#### Available data:
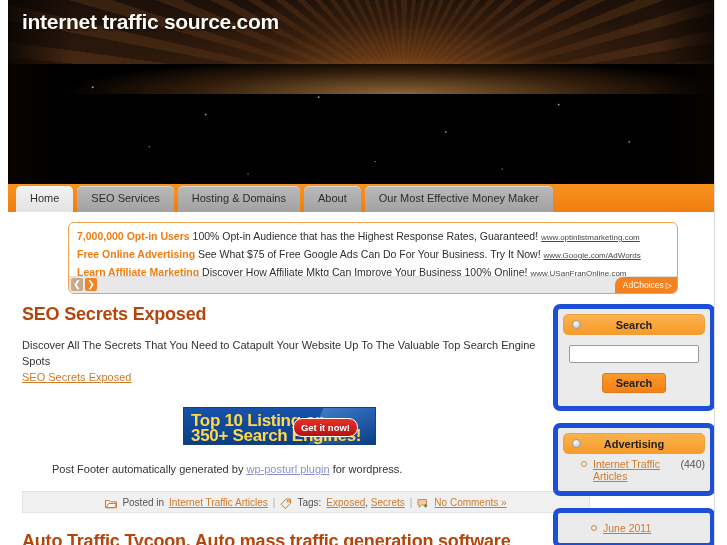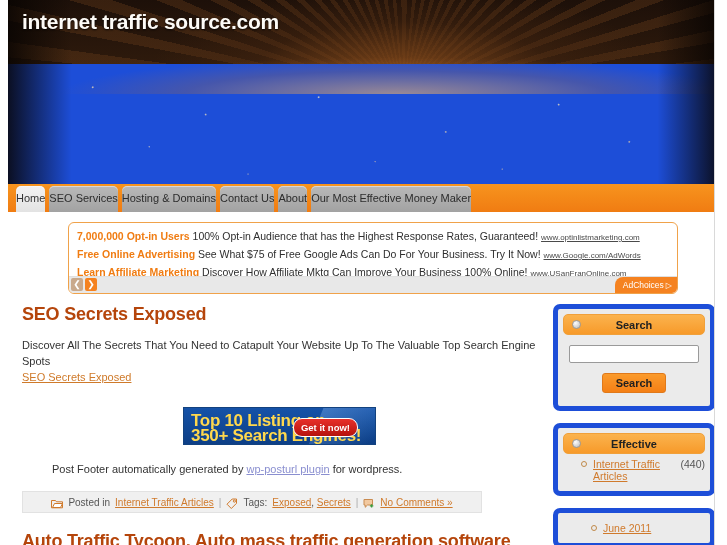--- a/index.html
+++ b/index.html
@@ -28,7 +28,7 @@
   .header{
     position:absolute;left:8px;top:0;width:706px;height:184px;
     overflow:hidden;
-    background:#1d4ed8;
+    background:#000000;
   }
   .hdr-sky{
     position:absolute;left:0;top:0;width:100%;height:64px;

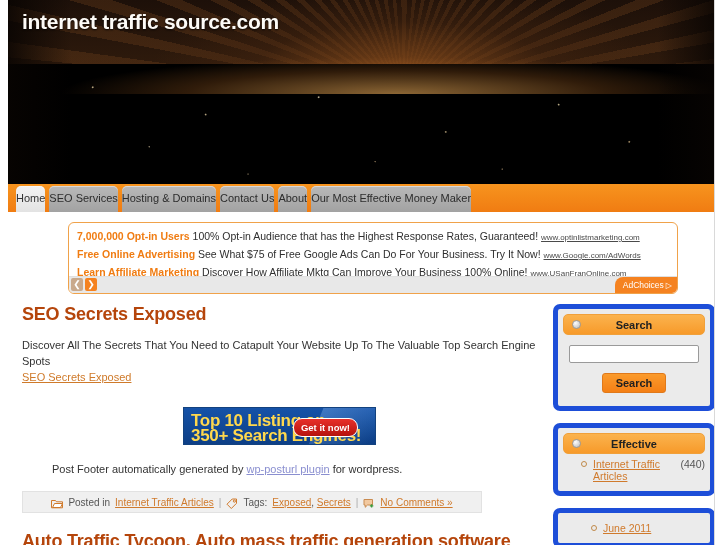--- a/index.html
+++ b/index.html
@@ -85,7 +85,7 @@
     position:absolute;left:8px;top:2px;height:26px;display:flex;gap:4px;
   }
   .nav-item{
-    height:26px;line-height:25px;padding:0 0;
+    height:26px;line-height:25px;padding:0 14px;
     font-size:11px;color:#2c2c2c;
     background:linear-gradient(#b9b9b9,#a2a2a2);
     border-radius:5px 5px 0 0;

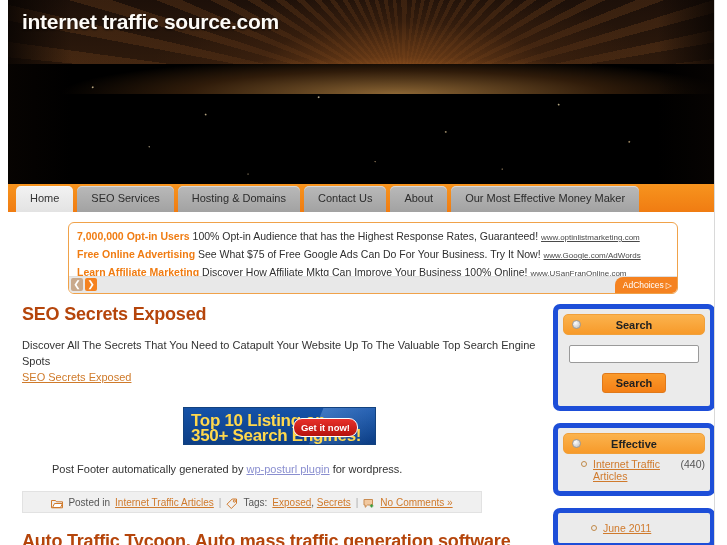--- a/index.html
+++ b/index.html
@@ -252,7 +252,6 @@
         <div class="nav-item active">Home</div>
         <div class="nav-item">SEO Services</div>
         <div class="nav-item">Hosting &amp; Domains</div>
-        <div class="nav-item">Contact Us</div>
         <div class="nav-item">About</div>
         <div class="nav-item">Our Most Effective Money Maker</div>
       </div>

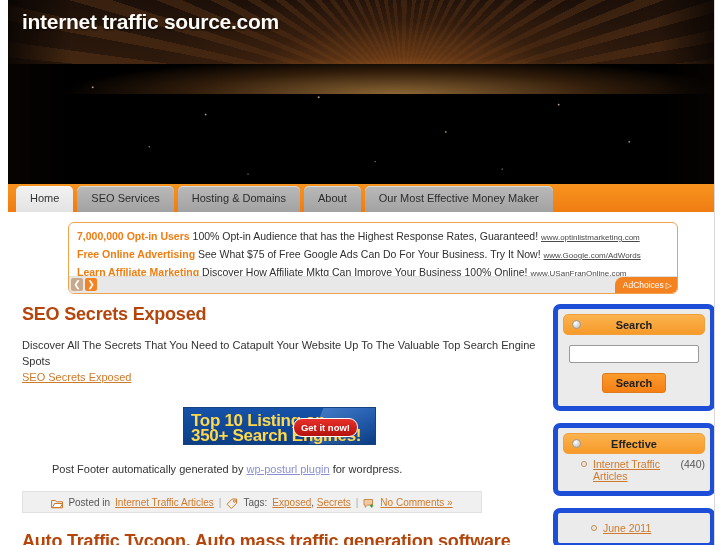--- a/index.html
+++ b/index.html
@@ -355,7 +355,7 @@
         <div class="widget">
           <div class="widget-head">
             <span class="bullet"></span>
-            <span>Effective</span>
+            <span>Advertising</span>
           </div>
           <ul class="wlist">
             <li class="wcenter">

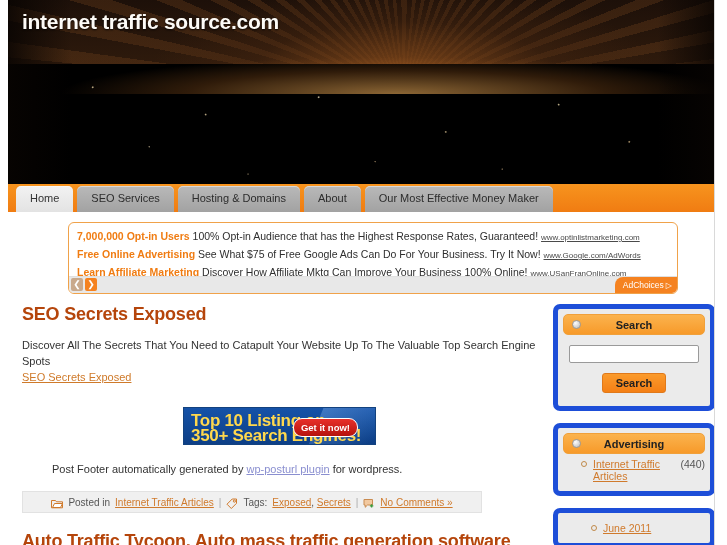--- a/index.html
+++ b/index.html
@@ -172,7 +172,7 @@
   }
   .footer-note a{color:#8a8fd0;text-decoration:underline;}
   .meta-bar{
-    margin:16px 0 0 14px;width:460px;height:22px;
+    margin:16px 0 0 14px;width:568px;height:22px;
     background:#f0f0f0;border:1px solid #e2e2e2;box-sizing:border-box;
     display:flex;align-items:center;justify-content:center;gap:5px;
     font-size:10px;color:#555;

#### Exercise directions:
None of the pictures should be copied, but every record above must be returned exactly.

#### Task result:
--- a/index.html
+++ b/index.html
@@ -28,7 +28,7 @@
   .header{
     position:absolute;left:8px;top:0;width:706px;height:184px;
     overflow:hidden;
-    background:#1d4ed8;
+    background:#000000;
   }
   .hdr-sky{
     position:absolute;left:0;top:0;width:100%;height:64px;

--- a/index.html
+++ b/index.html
@@ -85,7 +85,7 @@
     position:absolute;left:8px;top:2px;height:26px;display:flex;gap:4px;
   }
   .nav-item{
-    height:26px;line-height:25px;padding:0 0;
+    height:26px;line-height:25px;padding:0 14px;
     font-size:11px;color:#2c2c2c;
     background:linear-gradient(#b9b9b9,#a2a2a2);
     border-radius:5px 5px 0 0;

--- a/index.html
+++ b/index.html
@@ -252,7 +252,6 @@
         <div class="nav-item active">Home</div>
         <div class="nav-item">SEO Services</div>
         <div class="nav-item">Hosting &amp; Domains</div>
-        <div class="nav-item">Contact Us</div>
         <div class="nav-item">About</div>
         <div class="nav-item">Our Most Effective Money Maker</div>
       </div>

--- a/index.html
+++ b/index.html
@@ -355,7 +355,7 @@
         <div class="widget">
           <div class="widget-head">
             <span class="bullet"></span>
-            <span>Effective</span>
+            <span>Advertising</span>
           </div>
           <ul class="wlist">
             <li class="wcenter">

--- a/index.html
+++ b/index.html
@@ -172,7 +172,7 @@
   }
   .footer-note a{color:#8a8fd0;text-decoration:underline;}
   .meta-bar{
-    margin:16px 0 0 14px;width:460px;height:22px;
+    margin:16px 0 0 14px;width:568px;height:22px;
     background:#f0f0f0;border:1px solid #e2e2e2;box-sizing:border-box;
     display:flex;align-items:center;justify-content:center;gap:5px;
     font-size:10px;color:#555;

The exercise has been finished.